About Me

After a career of over 40 years as an academic psychologist, I started a new career as a public historian of Chinese American history that led to five Yin & Yang Press books and over 100 book talks about the lives of early Chinese immigrants and their families operating laundries, restaurants, and grocery stores. This blog contains more research of interest to supplement my books.

11/11/20

Chop Suey...the Font, Is it Racist?


Upon his death in November 1901, the Sunday Call newspaper in San Francisco devoted an entire page in tribute to Li Hung Chang, a powerful statesman, and diplomat, who they dubbed the "Yellow Napoleon." Such recognition was deserving, but I wondered if the font chosen for headers was not in poor taste. Known variously as Chop Suey font or later in the 1950s as Mandarin font, it was created in 1883 by the Cleveland Foundry and has become the go-to graphic whenever one wants to emphasize the foreign or exotic aspect of Chinese, and other Asians.

    Critics, such as Crystal Wang, of the font have argued it perpetuates a harmful, if not outright racist, stereotype.
Wang cites two egregious uses of the Chop Suey font in advertising Chinese food and promoting 'humor' on clothing items.


Political campaign ads have used the font to invoke imagery of Chinese, and other Asian, candidates for political offices as foreigners.


On the other hand, it must be recognized that Chinese restaurants have employed Chop Suey font in ads and menus for decades and might be accused of promoting its use.  However, Chinese restaurants promoting Chinese food would seem more justified than a clothing brand in using Chop Suey font.

 The comedienne, Margaret Cho, who is Korean lamented how the Chop Suey font boxed her in the way she was promoted.

Oh if I had a dollar for every time I have seen ads promoting me with racist caricatures, fonts or descriptions – I would have many, many, many dollars, flying off me like lettuce leaves that you could roll up some rice and dried shrimp and chili paste in.

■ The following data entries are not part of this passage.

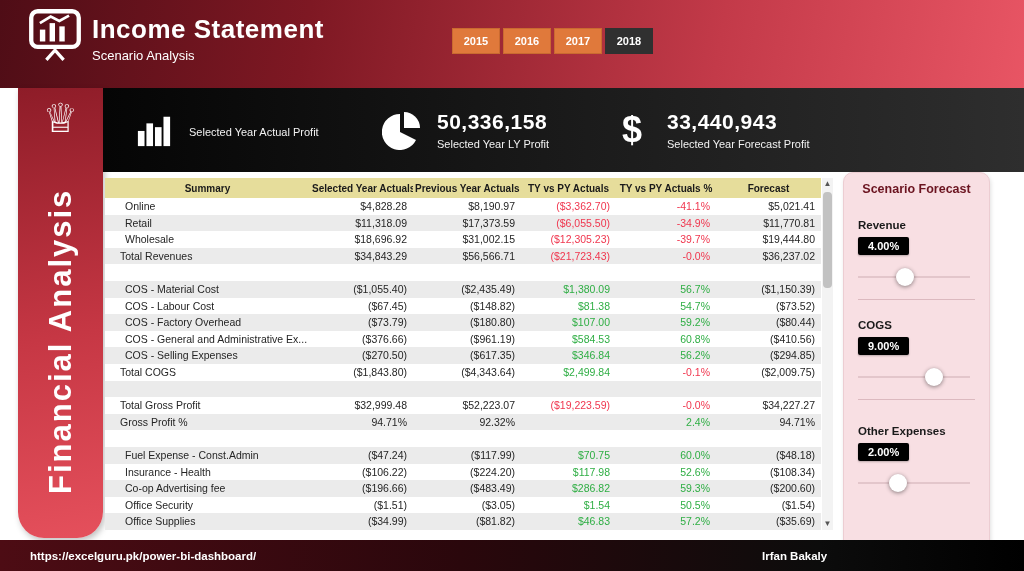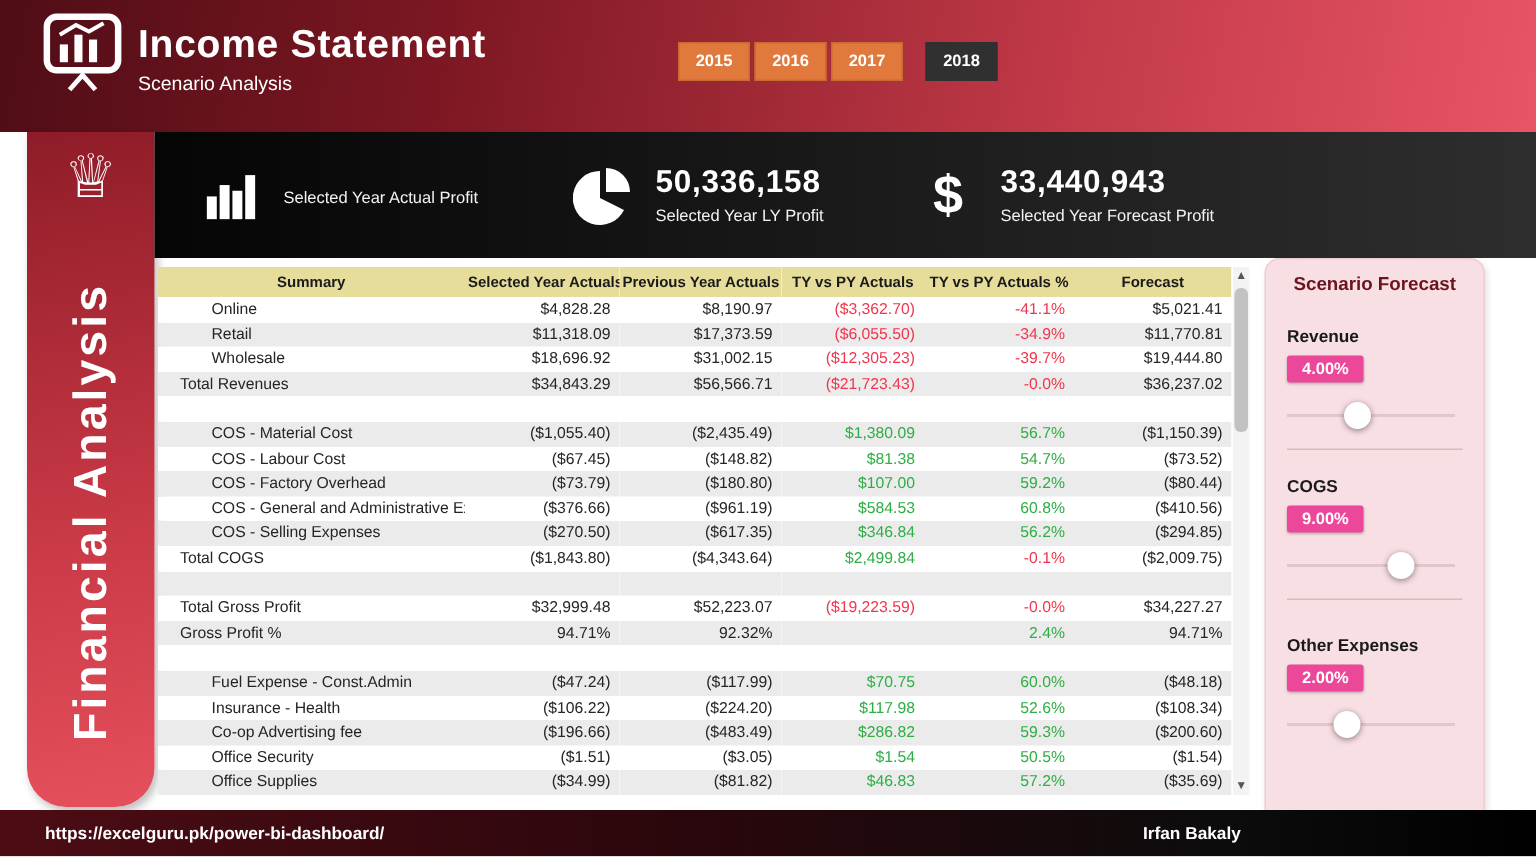"2018" .year-btn.selected { margin-left: 12px -> none }
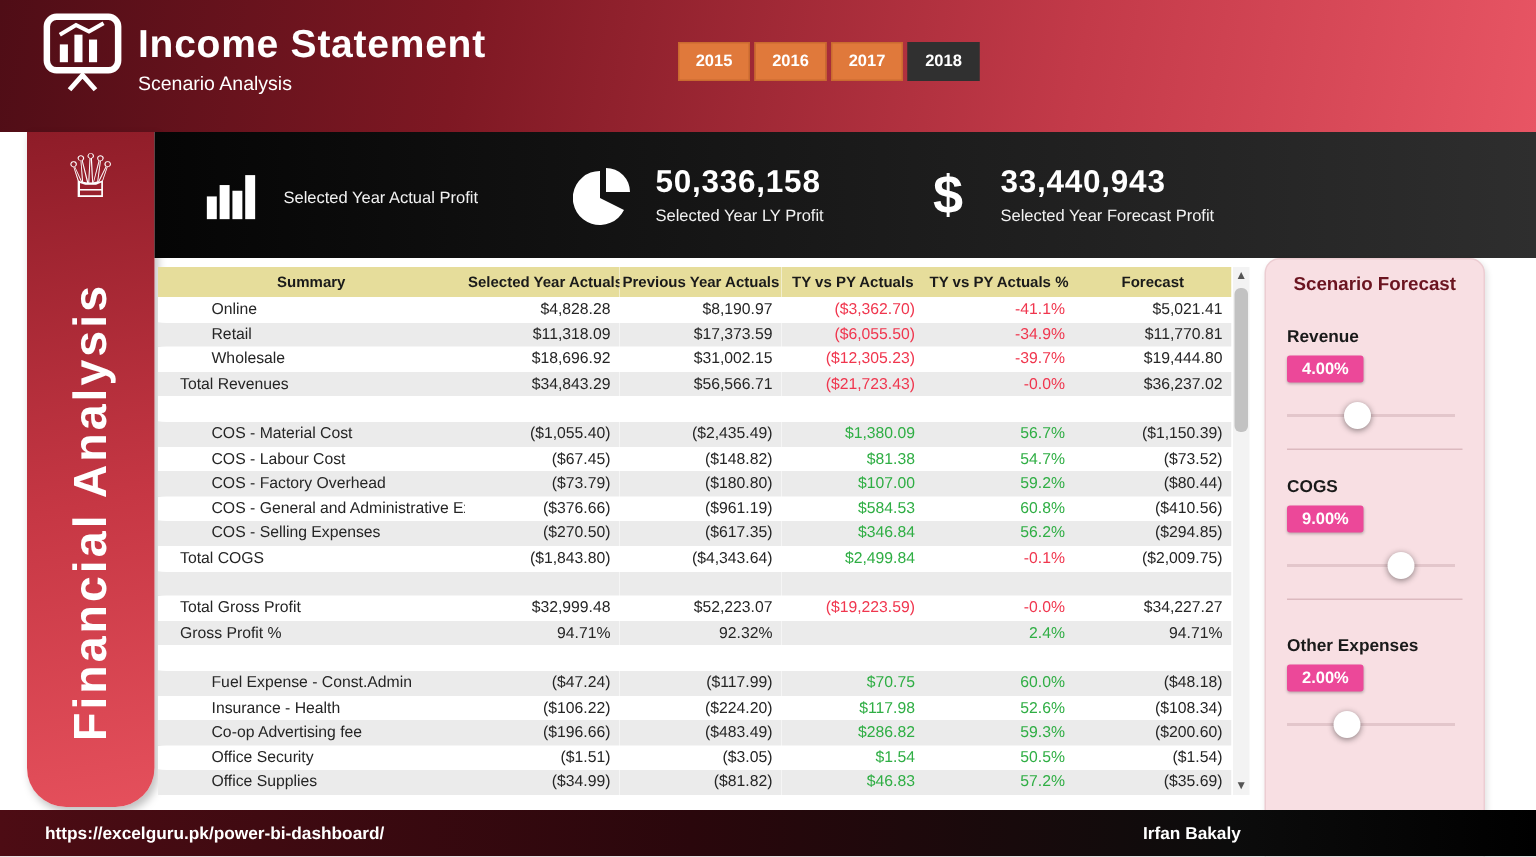"Online" td.c-name.indent { padding-left: 36px -> 20px }
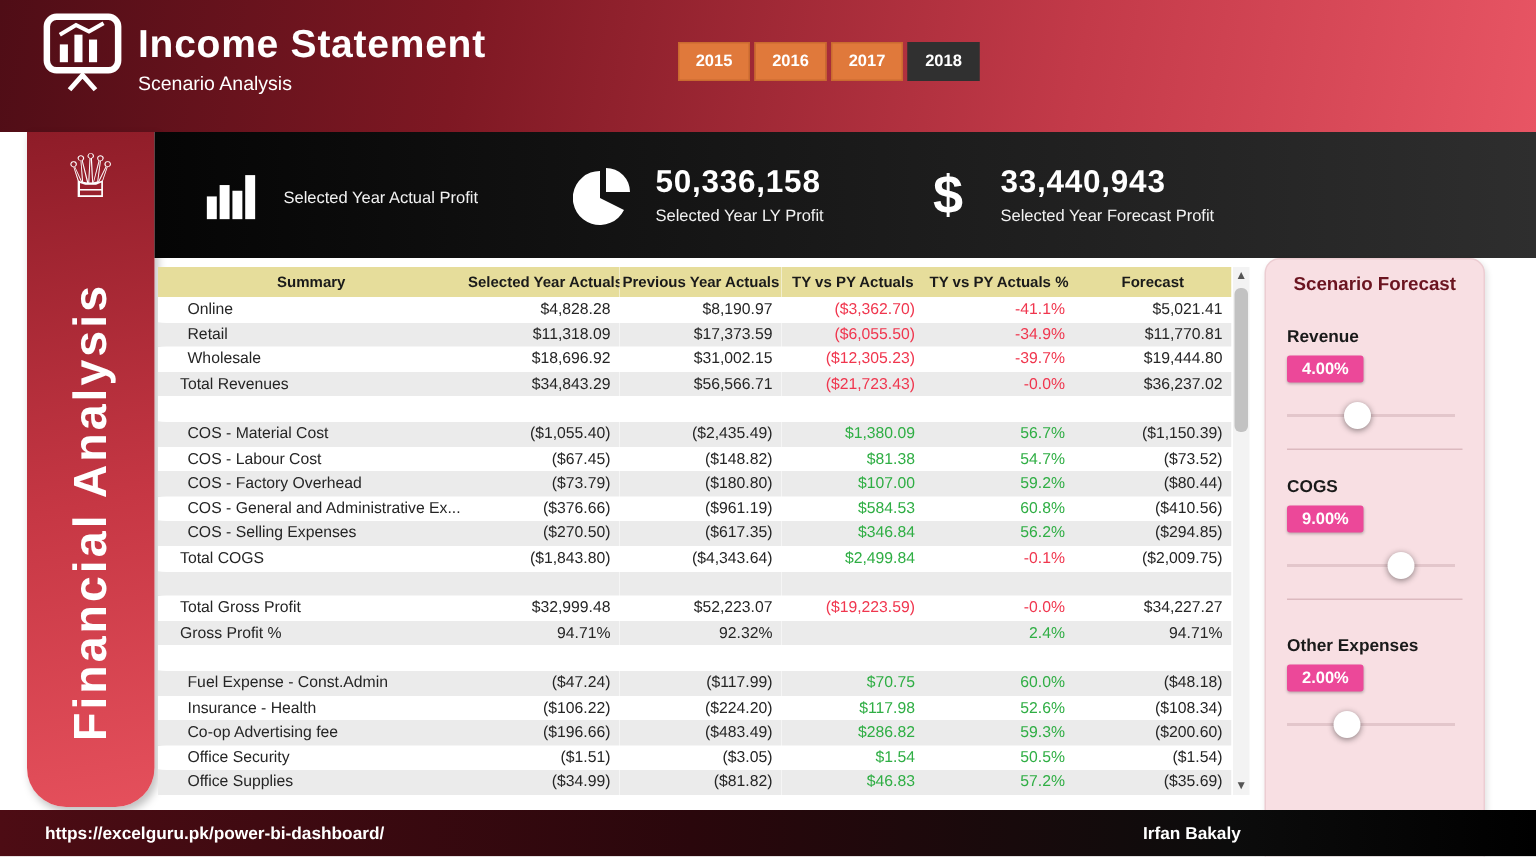"4.00%" .sbadge { background: #ec4899 -> #000000 }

The first time was when I was about 16 or 17, on a wall of hastily pinned up notices for upcoming shows. My name blazed in big bright letters in the Chop Suey font, pointy, sword shaped lines to create words, familiar from Chinese restaurants and pretty much anything of Asian origin repackaged and sold everywhere that is not Asia.

Under my name, which was tremendously exciting to see in print, way back then, no matter what font it was in, was a small caricature of a coolie, in a rice paddy hat, with bucked teeth and holding chopsticks, rice spilling out everywhere. The futility of rice eaten with chopsticks – this has never made sense to me. It’s very hard to pick up these tiny pieces of food with sticks. I haven’t gotten the hang of it yet. I am not sure I will ever, if I haven’t by now.
   
Finally, perhaps it is fitting that the 1901 newspaper articles on Li Hung Chang used Chop Suey font. After all, it is believed that "chop suey" __the dish was literally invented for him on a visit to New York and Philadelphia in 1893!





11/10/20

Two Chinese Fought Racial Discrimination, One Win and One Loss At the U.S. Supreme Court


Yick Wo was a laundryman in San Francisco for 22 years in the late 19th century.  A law passed in 1880 banned Chinese laundries in wood buildings, unless they had a permit. The law was proposed as a public safety measure as laundries in wood buildings had high risks of starting fires. Yick Wo defied this law and continued operating his laundry. He was fined and jailed for his failure to comply with the ban. His case, Yick Wo v. Hopkins 1886, went to the US Supreme Court. 

Of about 200 Chinese laundrymen, only one was granted a permit, yet almost all white-owned laundries, which were also in wood structures, received a permit. The Supreme Court ruled in Yick Wo's favor, not because there was no fire risk, but because its discriminatory enforcement would close all Chinese laundries, and thus violate the Equal Protection Clause of the 14th amendment to the U.S. Constitution. 



Gong Lum operated a grocery store in Rosedale, Mississippi. The School Board ruled in 1924 that his two daughters, Martha and Berda (3rd and 4th from the left bottom row in the class photograph) could not attend a white school in Mississippi on the grounds that they were not Caucasians and should attend a school for colored children. Gong Lum obtained legal assistance to take his case to the U.S. Supreme Court, which ruled against him, Gong Lum v. Rice, 1927, upholding school segregation. Gong Lum lost the fight and responded by moving his family across the Mississippi River to Arkansas.


These cases illustrate some of the discriminatory barriers the Chinese faced, and how they fought back with legal action.  Even though they did not always get favorable rulings, their cases became significant historic legal decisions in American history.